> [Requirement]: In the material below, the lines from the one containing "display: grid; grid-template-columns: repeat(3, 3px);" through the one containing "1; padding: 22px" are to be given again exactly, ends included, and no others.

# # # # #

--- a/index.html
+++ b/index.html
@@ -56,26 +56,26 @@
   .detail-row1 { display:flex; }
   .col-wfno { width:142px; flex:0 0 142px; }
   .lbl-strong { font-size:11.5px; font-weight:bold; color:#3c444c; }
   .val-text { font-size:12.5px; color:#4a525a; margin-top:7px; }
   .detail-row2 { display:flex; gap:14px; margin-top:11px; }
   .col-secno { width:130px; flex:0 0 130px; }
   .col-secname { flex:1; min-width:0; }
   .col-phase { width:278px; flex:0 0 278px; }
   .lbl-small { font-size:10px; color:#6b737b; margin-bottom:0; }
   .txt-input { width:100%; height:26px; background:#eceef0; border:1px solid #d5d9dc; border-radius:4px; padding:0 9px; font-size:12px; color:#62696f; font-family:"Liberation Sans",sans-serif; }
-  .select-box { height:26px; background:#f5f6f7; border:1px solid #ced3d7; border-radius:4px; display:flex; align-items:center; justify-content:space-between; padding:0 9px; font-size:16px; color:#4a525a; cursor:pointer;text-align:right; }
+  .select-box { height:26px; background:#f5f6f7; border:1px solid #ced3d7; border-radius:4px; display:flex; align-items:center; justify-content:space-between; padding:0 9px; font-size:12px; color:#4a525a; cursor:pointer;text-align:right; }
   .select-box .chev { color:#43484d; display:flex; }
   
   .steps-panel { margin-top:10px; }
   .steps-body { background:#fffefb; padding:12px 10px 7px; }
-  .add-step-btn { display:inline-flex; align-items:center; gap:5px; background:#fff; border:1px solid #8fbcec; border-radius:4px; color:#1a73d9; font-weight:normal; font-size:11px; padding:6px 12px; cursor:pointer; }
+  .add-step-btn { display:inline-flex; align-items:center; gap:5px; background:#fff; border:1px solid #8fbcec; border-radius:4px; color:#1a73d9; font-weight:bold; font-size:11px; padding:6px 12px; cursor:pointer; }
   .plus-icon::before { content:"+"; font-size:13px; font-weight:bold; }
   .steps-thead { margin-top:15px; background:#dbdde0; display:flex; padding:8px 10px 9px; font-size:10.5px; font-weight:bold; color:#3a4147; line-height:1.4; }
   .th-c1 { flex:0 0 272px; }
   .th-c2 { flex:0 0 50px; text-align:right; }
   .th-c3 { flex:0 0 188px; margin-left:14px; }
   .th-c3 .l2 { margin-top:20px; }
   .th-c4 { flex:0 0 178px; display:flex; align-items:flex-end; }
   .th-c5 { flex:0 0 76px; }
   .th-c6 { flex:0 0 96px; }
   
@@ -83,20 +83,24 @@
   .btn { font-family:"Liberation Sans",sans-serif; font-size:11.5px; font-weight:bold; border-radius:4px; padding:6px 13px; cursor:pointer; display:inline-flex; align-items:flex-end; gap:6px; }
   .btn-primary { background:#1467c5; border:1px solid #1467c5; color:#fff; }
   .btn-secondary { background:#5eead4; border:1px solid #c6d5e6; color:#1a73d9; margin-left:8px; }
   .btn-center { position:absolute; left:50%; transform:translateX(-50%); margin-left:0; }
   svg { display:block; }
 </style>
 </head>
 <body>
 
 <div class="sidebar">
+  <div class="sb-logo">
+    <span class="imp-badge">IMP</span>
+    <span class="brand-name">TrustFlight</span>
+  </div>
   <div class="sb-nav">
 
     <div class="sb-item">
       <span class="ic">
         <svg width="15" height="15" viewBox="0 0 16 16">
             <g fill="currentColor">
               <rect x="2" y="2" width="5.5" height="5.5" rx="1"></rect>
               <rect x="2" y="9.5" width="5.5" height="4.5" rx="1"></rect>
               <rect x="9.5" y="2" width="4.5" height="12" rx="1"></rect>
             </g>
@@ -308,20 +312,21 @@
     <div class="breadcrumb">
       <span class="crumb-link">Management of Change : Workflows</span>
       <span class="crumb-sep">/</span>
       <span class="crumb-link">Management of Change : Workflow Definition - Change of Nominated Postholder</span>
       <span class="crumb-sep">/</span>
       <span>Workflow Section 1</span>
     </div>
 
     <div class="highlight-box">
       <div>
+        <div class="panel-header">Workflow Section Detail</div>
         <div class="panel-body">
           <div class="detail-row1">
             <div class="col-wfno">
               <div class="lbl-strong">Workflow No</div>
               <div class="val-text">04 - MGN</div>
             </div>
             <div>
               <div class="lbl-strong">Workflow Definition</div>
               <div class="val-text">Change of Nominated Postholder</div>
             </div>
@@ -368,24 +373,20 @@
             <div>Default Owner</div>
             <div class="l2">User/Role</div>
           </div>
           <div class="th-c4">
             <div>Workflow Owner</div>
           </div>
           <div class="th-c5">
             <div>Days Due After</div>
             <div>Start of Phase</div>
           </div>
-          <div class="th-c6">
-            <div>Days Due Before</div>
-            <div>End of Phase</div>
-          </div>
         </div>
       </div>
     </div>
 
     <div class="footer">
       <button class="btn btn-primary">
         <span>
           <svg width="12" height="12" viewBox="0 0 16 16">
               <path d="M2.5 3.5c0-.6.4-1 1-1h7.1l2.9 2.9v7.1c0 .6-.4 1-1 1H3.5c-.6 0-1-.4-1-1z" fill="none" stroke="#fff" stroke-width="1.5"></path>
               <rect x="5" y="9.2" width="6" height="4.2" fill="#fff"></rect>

# # # # #

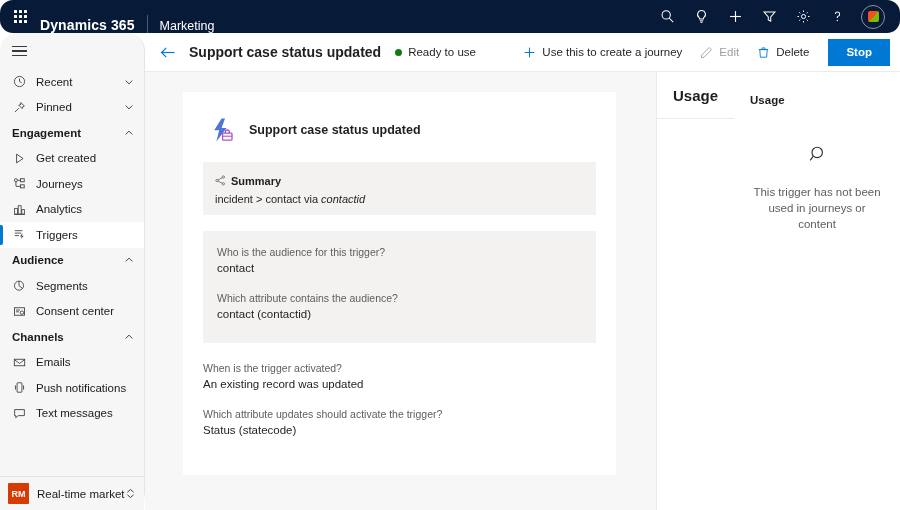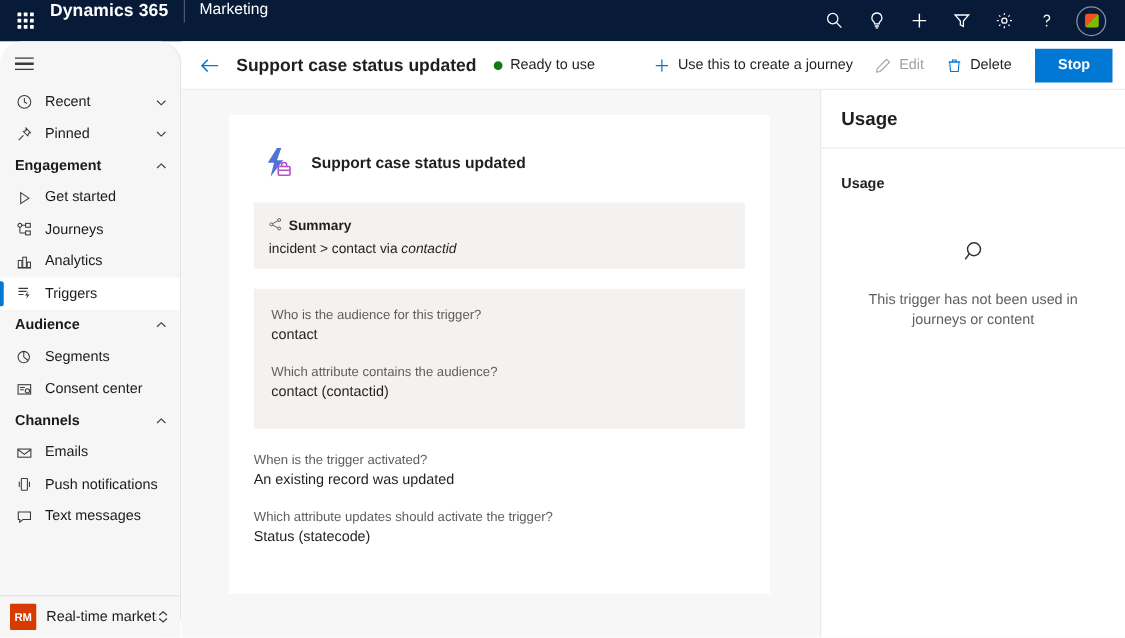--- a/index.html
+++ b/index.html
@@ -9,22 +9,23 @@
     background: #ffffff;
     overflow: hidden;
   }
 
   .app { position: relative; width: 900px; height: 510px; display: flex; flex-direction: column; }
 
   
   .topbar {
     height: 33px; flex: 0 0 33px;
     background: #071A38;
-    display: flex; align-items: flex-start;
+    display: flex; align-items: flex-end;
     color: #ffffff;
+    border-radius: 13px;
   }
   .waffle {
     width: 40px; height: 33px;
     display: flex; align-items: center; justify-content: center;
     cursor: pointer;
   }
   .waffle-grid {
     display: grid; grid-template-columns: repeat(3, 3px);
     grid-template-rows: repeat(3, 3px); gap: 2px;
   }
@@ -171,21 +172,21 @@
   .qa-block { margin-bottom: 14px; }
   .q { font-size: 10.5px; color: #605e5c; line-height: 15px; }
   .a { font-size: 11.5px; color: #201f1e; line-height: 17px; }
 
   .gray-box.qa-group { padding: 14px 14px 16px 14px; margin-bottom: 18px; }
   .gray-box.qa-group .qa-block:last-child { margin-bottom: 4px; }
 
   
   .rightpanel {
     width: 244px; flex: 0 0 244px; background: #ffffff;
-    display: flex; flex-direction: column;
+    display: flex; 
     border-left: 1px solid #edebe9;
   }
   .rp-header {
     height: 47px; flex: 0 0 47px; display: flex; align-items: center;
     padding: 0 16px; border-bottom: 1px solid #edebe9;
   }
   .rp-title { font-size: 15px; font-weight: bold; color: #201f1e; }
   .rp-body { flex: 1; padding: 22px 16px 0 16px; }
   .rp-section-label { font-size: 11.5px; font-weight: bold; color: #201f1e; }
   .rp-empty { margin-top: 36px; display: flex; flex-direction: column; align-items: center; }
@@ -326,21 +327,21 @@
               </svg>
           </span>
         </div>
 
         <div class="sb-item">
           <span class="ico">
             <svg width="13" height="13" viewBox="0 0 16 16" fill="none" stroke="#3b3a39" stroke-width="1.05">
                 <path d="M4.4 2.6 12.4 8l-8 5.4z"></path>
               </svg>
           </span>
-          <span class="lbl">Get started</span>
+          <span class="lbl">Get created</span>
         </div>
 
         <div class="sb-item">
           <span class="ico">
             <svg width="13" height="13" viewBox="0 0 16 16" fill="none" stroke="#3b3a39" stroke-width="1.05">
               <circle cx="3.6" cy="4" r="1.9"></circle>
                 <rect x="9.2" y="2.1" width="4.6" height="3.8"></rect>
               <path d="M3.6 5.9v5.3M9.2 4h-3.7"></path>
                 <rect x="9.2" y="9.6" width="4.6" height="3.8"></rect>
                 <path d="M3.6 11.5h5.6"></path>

# # # # #

> [Solution]:
     display: grid; grid-template-columns: repeat(3, 3px);
     grid-template-rows: repeat(3, 3px); gap: 2px;
   }
@@ -171,21 +172,21 @@
   .qa-block { margin-bottom: 14px; }
   .q { font-size: 10.5px; color: #605e5c; line-height: 15px; }
   .a { font-size: 11.5px; color: #201f1e; line-height: 17px; }
 
   .gray-box.qa-group { padding: 14px 14px 16px 14px; margin-bottom: 18px; }
   .gray-box.qa-group .qa-block:last-child { margin-bottom: 4px; }
 
   
   .rightpanel {
     width: 244px; flex: 0 0 244px; background: #ffffff;
-    display: flex; flex-direction: column;
+    display: flex; 
     border-left: 1px solid #edebe9;
   }
   .rp-header {
     height: 47px; flex: 0 0 47px; display: flex; align-items: center;
     padding: 0 16px; border-bottom: 1px solid #edebe9;
   }
   .rp-title { font-size: 15px; font-weight: bold; color: #201f1e; }
   .rp-body { flex: 1; padding: 22px 16px 0 16px; }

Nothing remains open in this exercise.